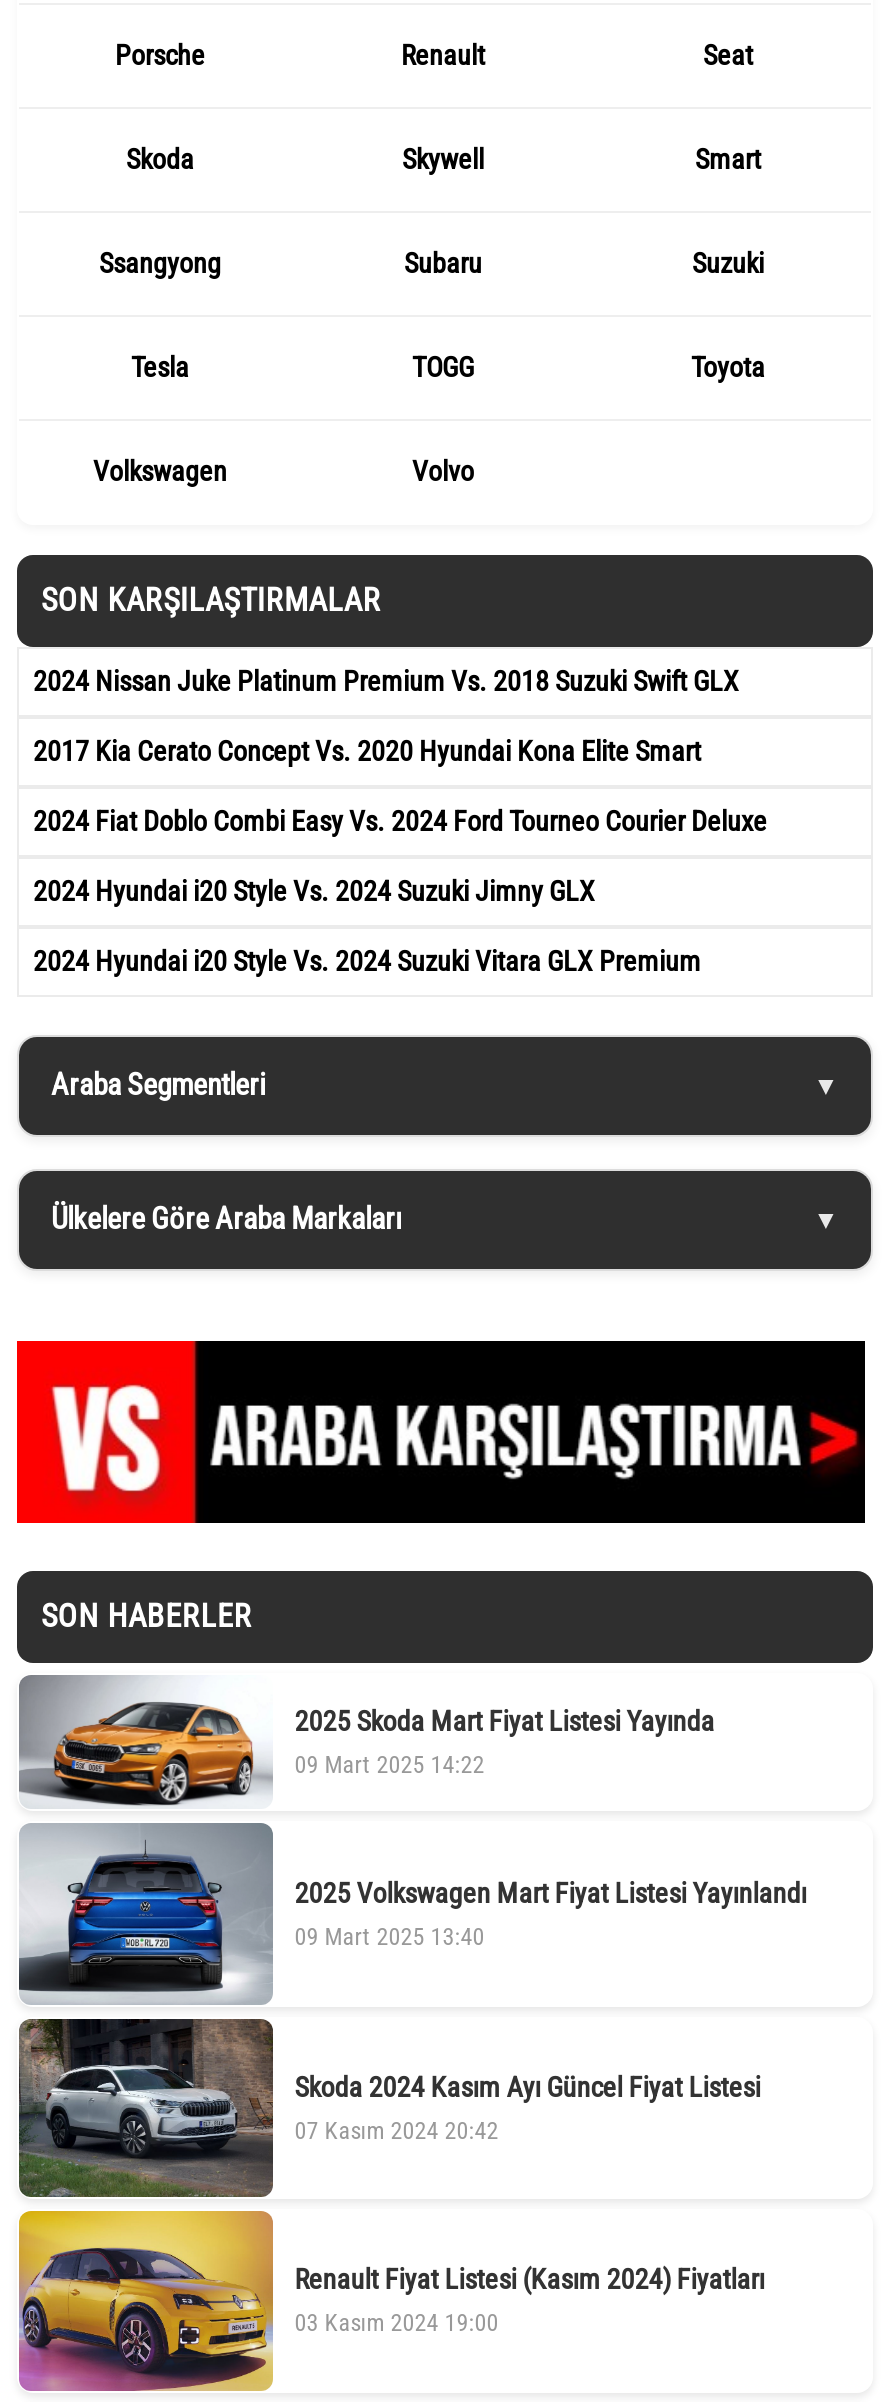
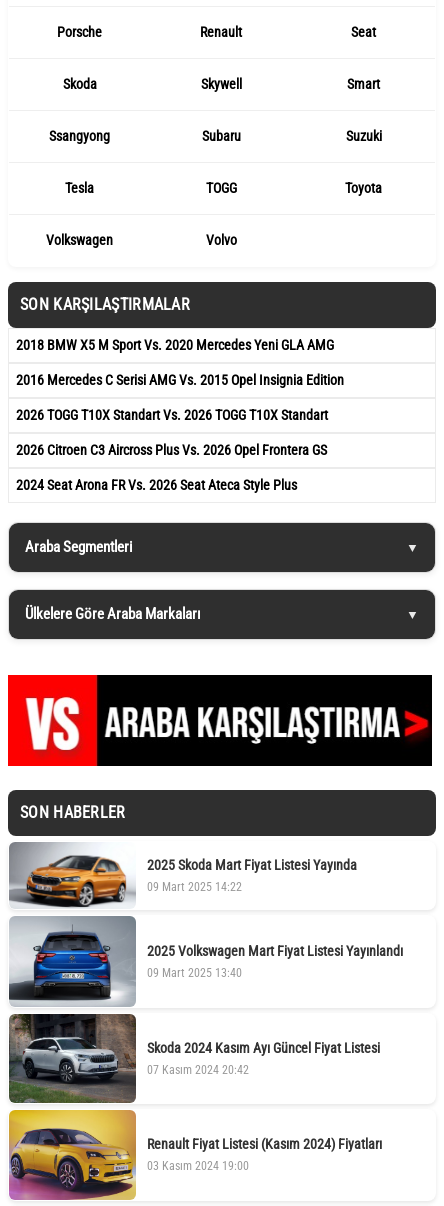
- 2024 Nissan Juke Platinum Premium Vs. 2018 Suzuki Swift GLX
+ 2018 BMW X5 M Sport Vs. 2020 Mercedes Yeni GLA AMG

- 2017 Kia Cerato Concept Vs. 2020 Hyundai Kona Elite Smart
+ 2016 Mercedes C Serisi AMG Vs. 2015 Opel Insignia Edition

- 2024 Fiat Doblo Combi Easy Vs. 2024 Ford Tourneo Courier Deluxe
+ 2026 TOGG T10X Standart Vs. 2026 TOGG T10X Standart

- 2024 Hyundai i20 Style Vs. 2024 Suzuki Jimny GLX
+ 2026 Citroen C3 Aircross Plus Vs. 2026 Opel Frontera GS

- 2024 Hyundai i20 Style Vs. 2024 Suzuki Vitara GLX Premium
+ 2024 Seat Arona FR Vs. 2026 Seat Ateca Style Plus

* BRIEF *
The required output is each line of the entries that contains the word "Hyundai".

* EXERCISE OUTPUT *
- 2017 Kia Cerato Concept Vs. 2020 Hyundai Kona Elite Smart
- 2024 Hyundai i20 Style Vs. 2024 Suzuki Jimny GLX
- 2024 Hyundai i20 Style Vs. 2024 Suzuki Vitara GLX Premium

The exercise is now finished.